As reflexões da protagonista assemelham-se às frases que revisa para seu trabalho on-line de citações motivacionais para um aplicativo, bem como às interpretações de sonhos que ela consulta em um portal da internet. O estilo alheio também pode ser a pessoa.
A tentativa de introduzir a personagem de uma vidente perto do final não chega a mudar o panorama; Clarice Lispector em A hora da estrela criou uma personagem análoga para precipitar aquele desfecho completamente genial em que se entrelaçaram as dimensões sociais e individuais daquela história.

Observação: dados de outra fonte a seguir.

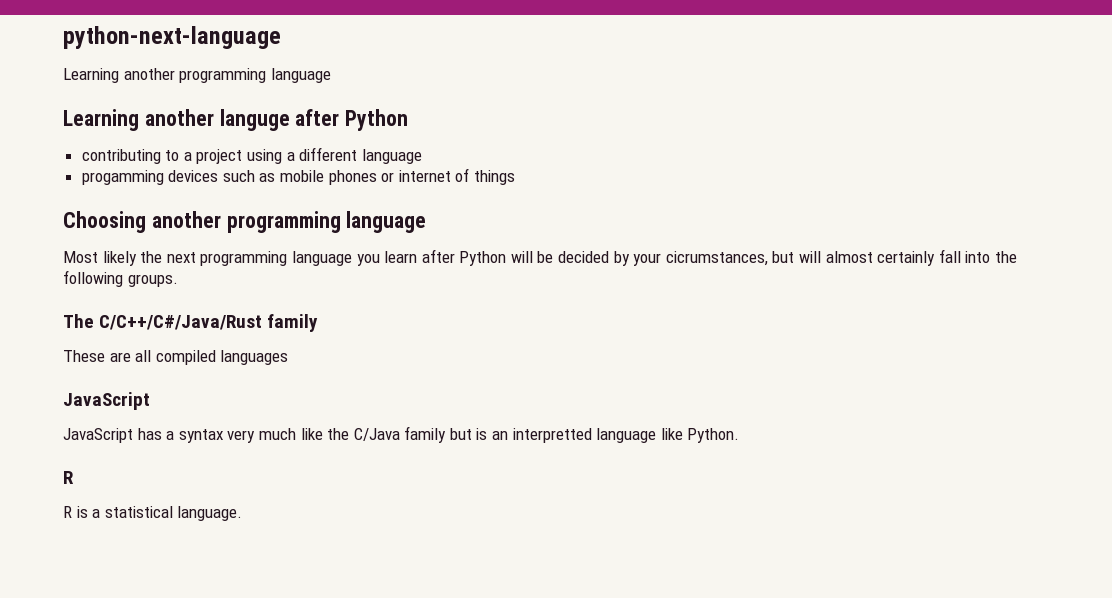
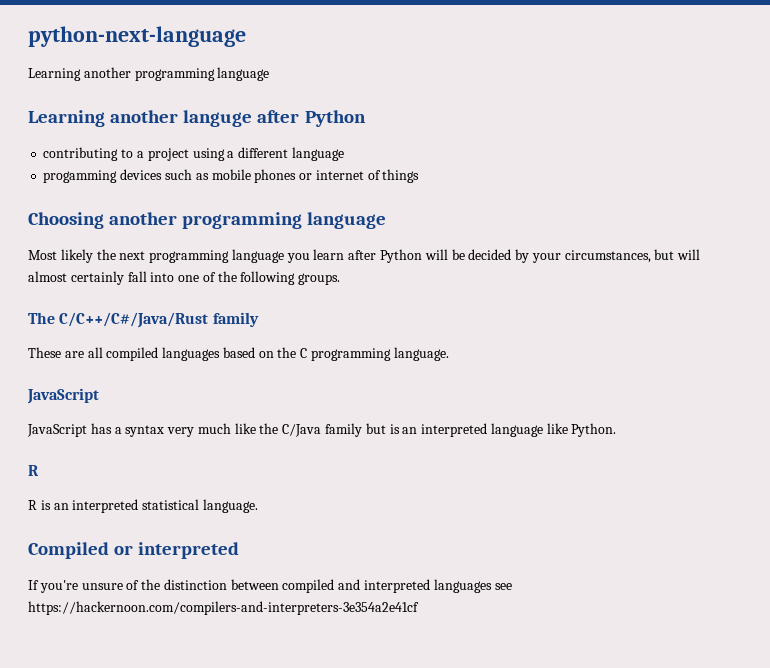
[665,251,768,266] cicrumstances, -> [564,250,651,263] circumstances,
(991, 257) none -> [178,272,216,282] one of
(289, 357) none -> [222,347,449,361] based on the C programming language.
[512,428,592,443] interpretted -> [421,423,488,437] interpreted
[92,509,101,518] a -> [53,499,139,513] an interpreted
(243, 513) none -> [28,542,240,559] [28,579,512,593] [28,601,419,615] // Compiled or interpreted // If you're unsure of the distinction between compiled and interpreted languages see https://hackernoon.com/compilers-and-interpreters-3e354a2e41cf

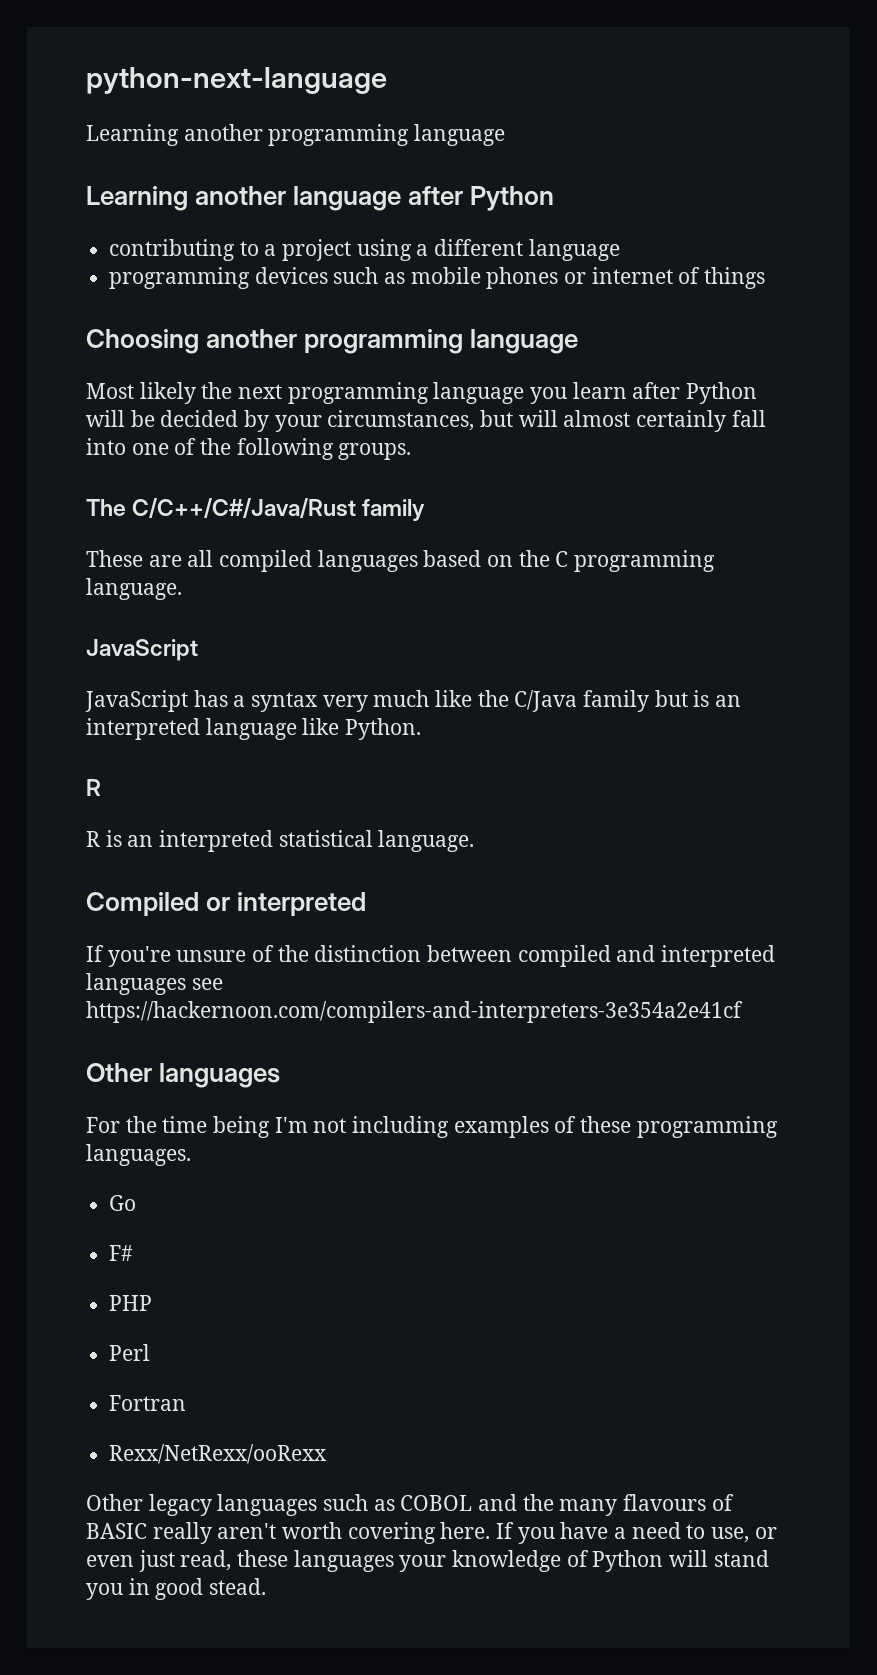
[183,110,253,127] languge -> [293,186,402,211] language
[43,170,118,183] progamming -> [109,267,251,289] programming
(419, 608) none -> [86,1063,281,1088] [86,1116,778,1138] [86,1144,191,1166] [109,1195,137,1211] [109,1245,134,1261] [109,1295,153,1311] [109,1344,151,1361] [109,1395,187,1411] [109,1444,328,1464] [86,1494,734,1516] [86,1522,777,1544] [86,1550,769,1572] [86,1578,267,1600] // Other languages // For the time being I'm not including examples of these programming languages. // Go // F# // PHP // Perl // Fortran // Rexx/NetRexx/ooRexx // Other legacy languages such as COBOL and the many flavours of BASIC really aren't worth covering here. If you have a need to use, or even just read, these languages your knowledge of Python will stand you in good stead.

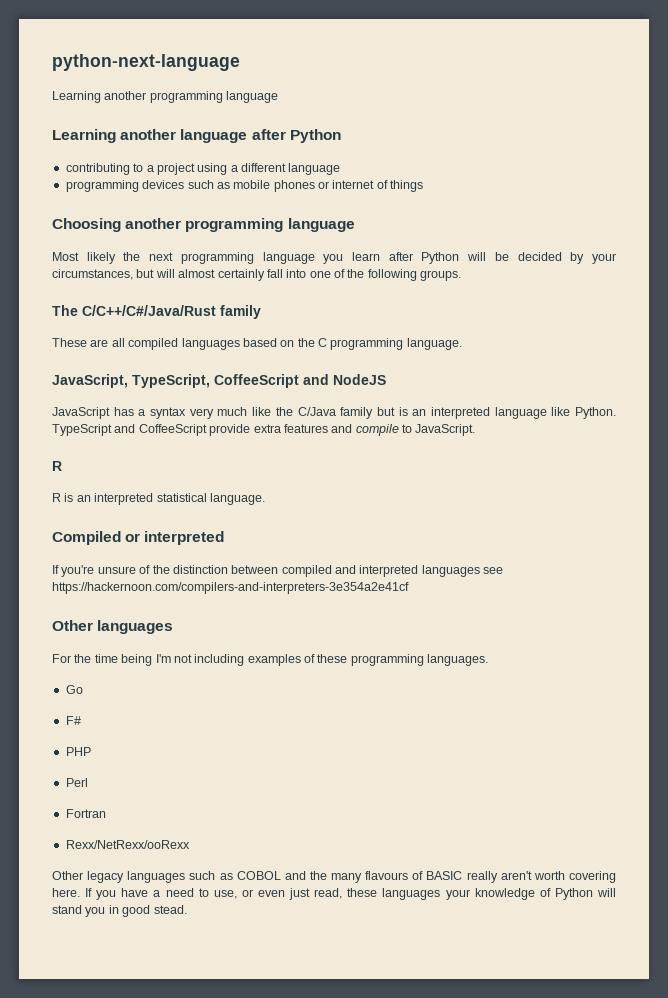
[86,639,198,661] JavaScript -> [52,374,386,388] JavaScript, TypeScript, CoffeeScript and NodeJS
(422, 729) none -> [52,424,476,436] TypeScript and CoffeeScript provide extra features and compile to JavaScript.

Neste livro de Julia Codo, temos apenas uma tentativa de adiar o final com mais um episódio; o fim do romance, porém, já ocorreu páginas antes de ele terminar.
Principalmente, nada ficamos a saber sobre Eva, a desaparecida. O romance não chega a constituir o que ela fazia em termos políticos, tampouco quem ela era. Essa lacuna poderia ter sido explorada de forma interessante, mas acaba se tornando um simples vazio, e não um buraco negro a gerar outros universos. A propósito, a autora também incluiu passagens didáticas sobre Astronomia, como a singela comparação da passagem dos dias durante a pandemia com os efeitos da atração gravitacional de um buraco negro.
Nesse sentido, o olho de resina da desaparecida, que a protagonista descobre e passa a levar consigo, é o próprio romance: ele também não consegue dar a ver. Infelizmente, esse isomorfismo tampouco é explorado pela autora.
Boa parte da história se passa em 2019: chega 2020 e a pandemia, que é reduzida, neste livro, a um pretexto para oficializar o fim do casamento e confirmar o isolamento social da protagonista. Dito isso, os efeitos sobre o trabalho do CAAF são descritos. O antropólogo forense com quem ela teve um namorico explica:
Estamos fazendo o trabalho remoto que dá para fazer: manter o contato com os familiares, fazer textos e vídeos informativos. E acompanhar as audiências online do gabinete do juiz.
[...]
Para quem não quer que o processo ande, a pandemia é uma ótima justificativa: não tem condição sanitária, e pronto. Mesmo sendo um laboratório de cem metros para dois profissionais. Daria perfeitamente para trabalhar.
O didatismo pelo menos dá algum valor de documento ao romance e o relaciona ao direito à memória e à verdade, pois foi exatamente isso o que ocorreu com aquele Centro da Unifesp.
Em pelo menos dois momentos em que o livro se aproxima de algo mais sério, ele recorre a frases nominais. Isso é interessante: a Vala de Perus irrompe e a escrita se transforma: "Uma vala com a largura de uma retroescavadeira. Trinta e dois metros de comprimento, quase três de fundura. Um dia de 1976. Uma exumação em massa numa noite muito fria ou muito quente. [...]".
Não dura muito. Poderia ter sido uma poética para o desconhecido. Da forma como ficou, temos apenas a sintaxe de um caderno de notas, e não de ossos.